Tags: linear algebra, quiz-03, symmetric matrices, eigenvectors, lecture-04, linear transformations
The figure below shows a linear transformation \(\vec{f}\) applied to points on the unit circle. Each arrow shows the direction and relative magnitude of \(\vec{f}(\vec{x})\) for a point \(\vec{x}\) on the circle.

True or False: The linear transformation \(\vec{f}\) is symmetric.
False.
Recall from lecture that symmetric linear transformations have orthogonal axes of symmetry. In the visualization, this would appear as two perpendicular directions where the arrows point directly outward (or inward) from the circle.
In this figure, there are no such orthogonal axes of symmetry. The pattern of arrows does not exhibit the characteristic symmetry of a symmetric transformation.

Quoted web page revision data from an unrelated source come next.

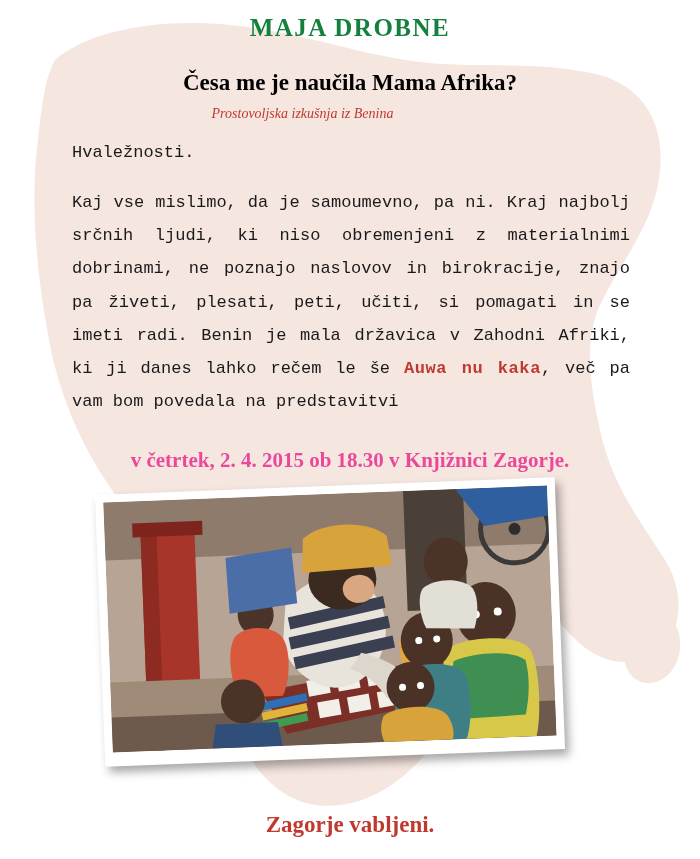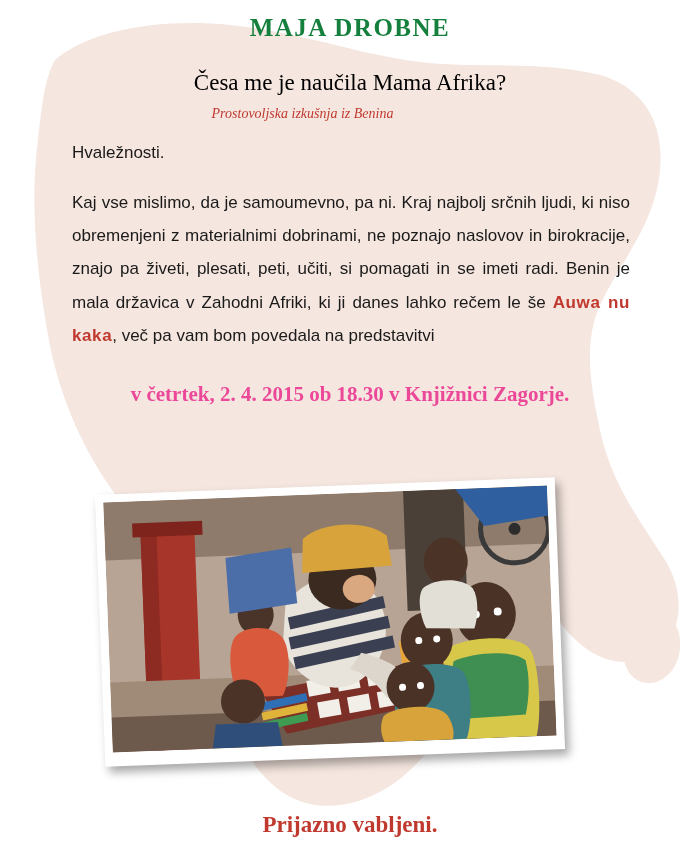--- a/index.html
+++ b/index.html
@@ -41,39 +41,39 @@
     font-weight: bold;
     font-size: 25px;
     letter-spacing: 1.5px;
     padding-top: 14px;
   }
 
   .title {
     text-align: center;
     color: #000000;
     font-family: "Liberation Serif", serif;
-    font-weight: normal;
+    font-weight: bold;
     font-size: 23px;
     margin-top: 28px;
   }
 
   .subtitle {
     text-align: center;
     color: #c0392f;
     font-family: "Liberation Serif", serif;
     font-style: italic;
     font-size: 14px;
     margin-top: 10px;
     padding-right: 95px;
   }
 
   .body-text {
     margin: 0 70px 0 72px;
     color: #1a1a1a;
-    font-family: Liberation Sans, sans-serif;
+    font-family: Liberation Mono, monospace;
     font-size: 17px;
     line-height: 1.95;
   }
 
   .para-1 {
     margin-top: 14px;
   }
 
   .para-2 {
     margin-top: 10px;
@@ -230,15 +230,15 @@
 
         <ellipse cx="340" cy="72" rx="22" ry="24" fill="#4b3328"></ellipse>
         <path d="M316,98 C328,88 356,88 366,100 C372,110 370,130 366,140 L318,138 C312,126 310,106 316,98 Z" fill="#e2dfd6"></path>
 
         <path d="M198,44 C216,28 262,26 282,44 L286,74 L196,78 Z" fill="#d8a33a"></path>
         <path d="M120,60 L186,52 L190,108 L122,116 Z" fill="#4b6ea8"></path>
       </svg>
     </div>
   </div>
 
-  <div class="closing">Prijazno vabljeni.</div>
+  <div class="closing">Zagorje vabljeni.</div>
 
 </div>
 
 </body></html>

Tags: linear algebra, quiz-03, diagonal matrices, eigenvectors, lecture-04, linear transformations
The figure below shows a linear transformation \(\vec{f}\) applied to points on the unit circle. Each arrow shows the direction and relative magnitude of \(\vec{f}(\vec{x})\) for a point \(\vec{x}\) on the circle.

True or False: The matrix representing \(\vec{f}\) with respect to the standard basis is diagonal.
True.
A matrix is diagonal if and only if the standard basis vectors are eigenvectors. In the visualization, eigenvectors correspond to directions where the arrows point radially (directly outward or inward).
Looking at the figure, the arrows at \((1, 0)\) and \((-1, 0)\) point horizontally, and the arrows at \((0, 1)\) and \((0, -1)\) point vertically. This means the standard basis vectors \(\hat e^{(1)} = (1, 0)^T\) and \(\hat e^{(2)} = (0, 1)^T\) are eigenvectors.
Since the standard basis vectors are eigenvectors, the matrix is diagonal in the standard basis.